Once a large-scale trial has been set up it has its own momentum. A positive correlation of smoking with incidence of Alzheimer’s has recently been observed. As for estrogen, it is said to have an effect on human cognitive function. But the only evidence is from short-term administration of estrogen to small mammals in the laboratory, animals not normally noted for intricacy of brain function.
Sex steroids can hardly be expected to be neutral in their effect on behavior, mood, cognitive function and so forth, especially if we consider that the pharmacologic versions of sex steroids are administered at much higher levels than those occurring naturally. We are also beginning to realize that there are reciprocal interactions between steroids and behavior. In other words, as hormones influence behavior, so behavior influences hormones. The more expert the endocrinologist, the more respect she/he has for the synergistic interactions of body chemicals; unfortunately most health practitioners have only an elementary understanding of endocrinology and are far too ready to believe in quick-fix remedies for perceived malfunction.
What is claimed for Alzheimer’s is also claimed for cancers, except those of the endometrium and breast, which are considered estrogen-dependent. The data are difficult to interpret. Women on replacement estrogen are three times as likely to develop endometrial cancer as women who are not, but opposing the estrogen with progestogens is thought to control the risk factor. British doctors believe that after stopping HRT women should continue to take progestogens for two years but American doctors have yet to be convinced of the usefulness of opposing estrogen at all. Women on HRT have twice the rate of breast cancer after nine years, and women on combined regimes are four times as likely to have breast cancer after six years. HRT used to be denied to women who have had a brush with the disease, but now HRT users may also take tamoxifen if the risk of breast cancer is considered significant. The constant crying up of HRT has the effect of making women who are denied the therapy feel hard done by, when the truth is that most women who could use replacement estrogen don’t. The latest cross-national study of HRT users in Europe calculated current users as only one-third of women actually going through menopause and no more than 13 per cent of post-menopausal women. About a quarter of post-menopausal women reported use at some time.
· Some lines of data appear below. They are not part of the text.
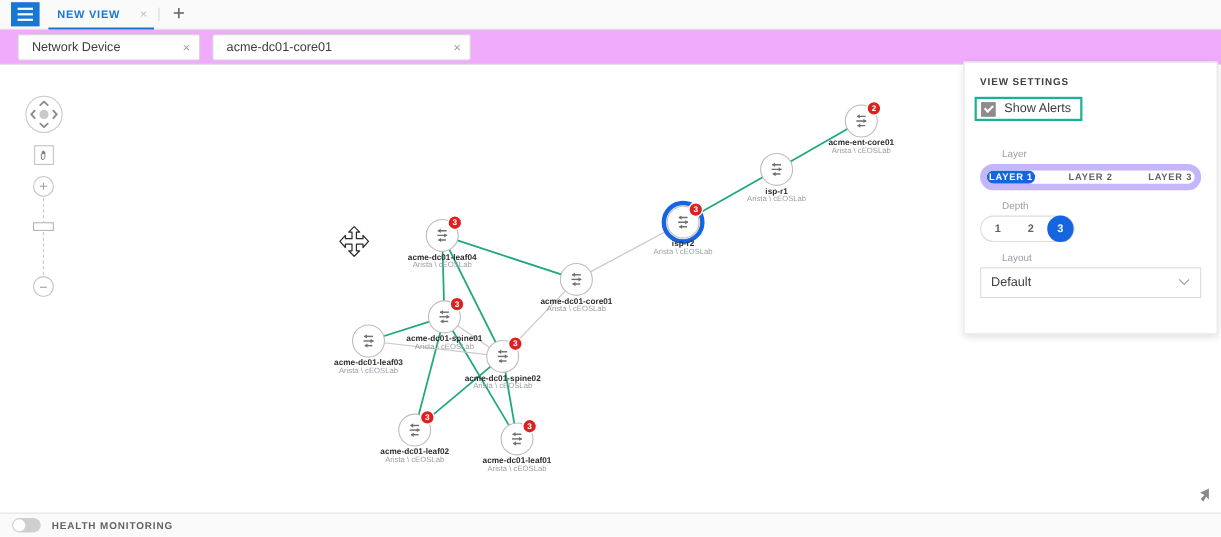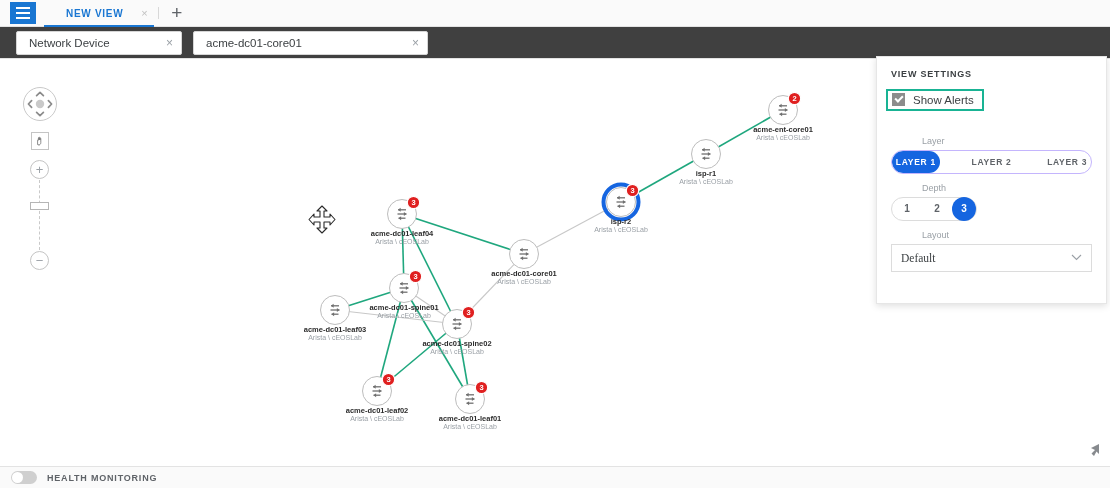"NEW VIEW" .tab { padding: 0 6px 0 30px -> 0 6px 0 16px }
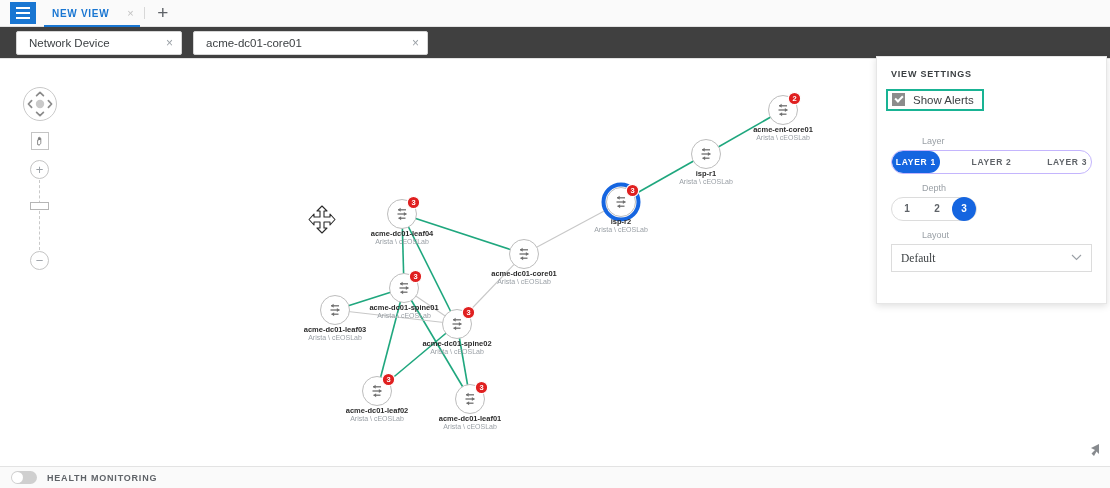"Network Device" #filterbar { background: #404040 -> #f0abfc }
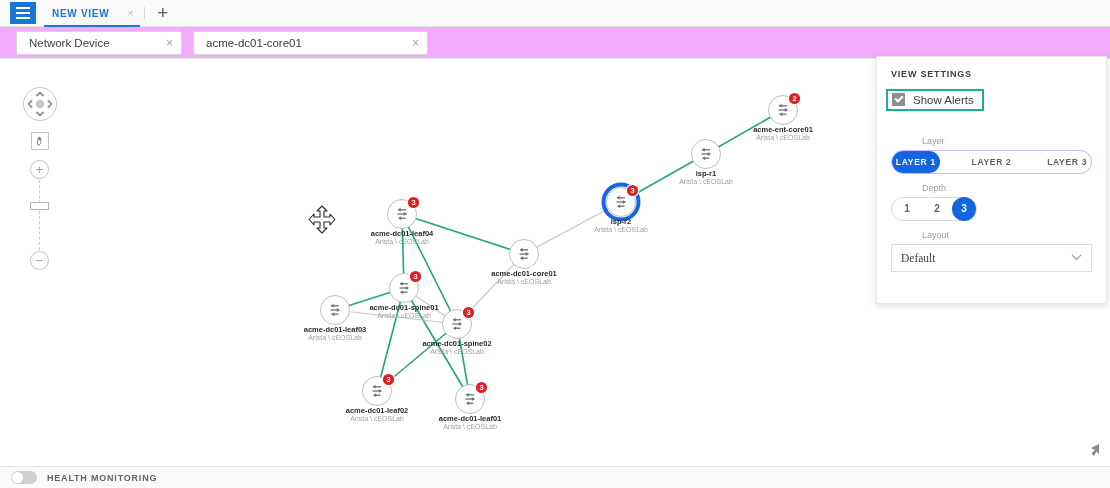"Layer" .fieldlabel { margin: 9px 0 4px 11px -> 9px 0 4px 0 }
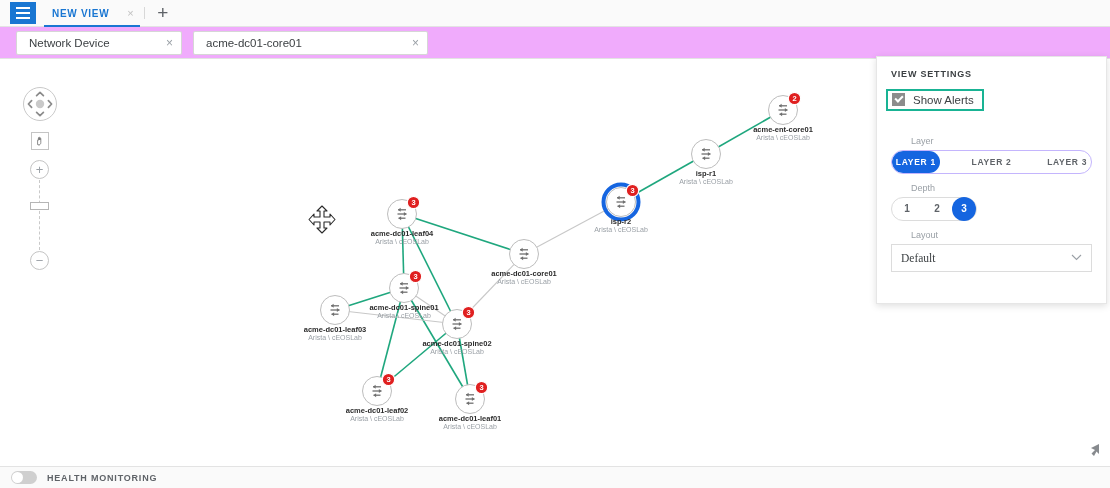"LAYER 1" .segbar { border: 1px solid #c4b5fd -> 6px solid #c4b5fd }
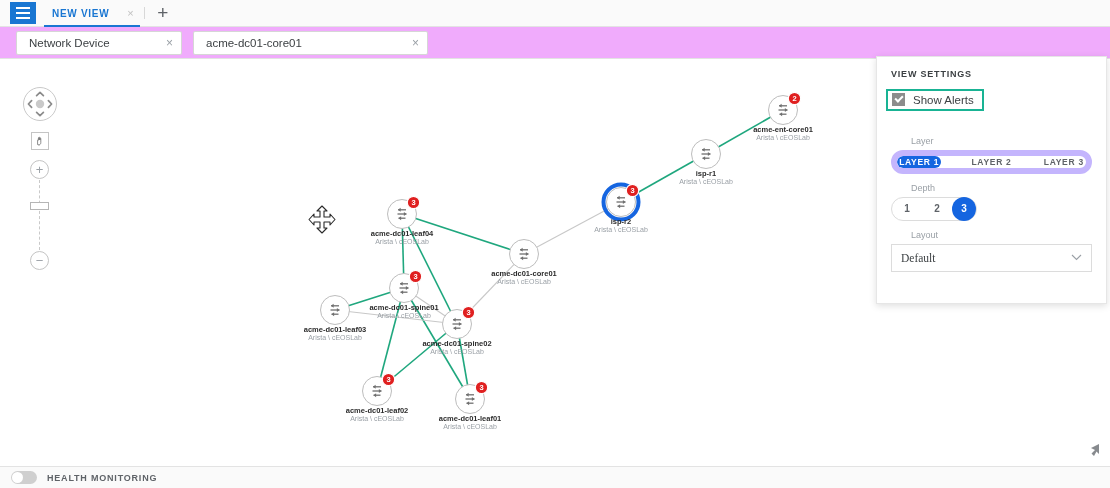"Default" #layout-select { font-family: Liberation Serif, serif -> none }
Still fortunes are to be made and professional clout to be accumulated by setting up large-scale cohort trials to track the incidence of the diseases of ageing in a post-menopausal population that faithfully persists in dosing itself with estrogen. The difficulty will be to find that population, because if current trends persist women will use HRT during the period of menopausal discomfort as a symptomatic treatment and then abandon it. The drug houses, who anticipated easy pickings as women remained on their product for the term of their unnatural lives, are perplexed. They want explanations of this poor compliance. They blame voices like my own crying in the wilderness, effortlessly overcoming the booming sound of their endless promotion of their product in the medical press, and the equally energetic distribution of free samples to GPs. The truth is that selling estrogen as a panacea was a miscalculation. Nobody knows better than women that biology offers no free lunches. In women with wombs and ovaries estrogen has got to be opposed by progestogens if uterine hyperplasia is not to result. This results in administration regimes that are onerous, especially when the adverse effects of exogenous progestogens, bloating, headaches, mood swings, etc., are taken into account. Then there is the question of monthly bleeding. Every year the drug houses present new methods of administration, tacitly admitting that they have not got the mixture right. There will be no definitive large-scale cohort trial of the prophylactic effects of post-menopausal estrogen because there are insufficient examples of long-term use of any single method.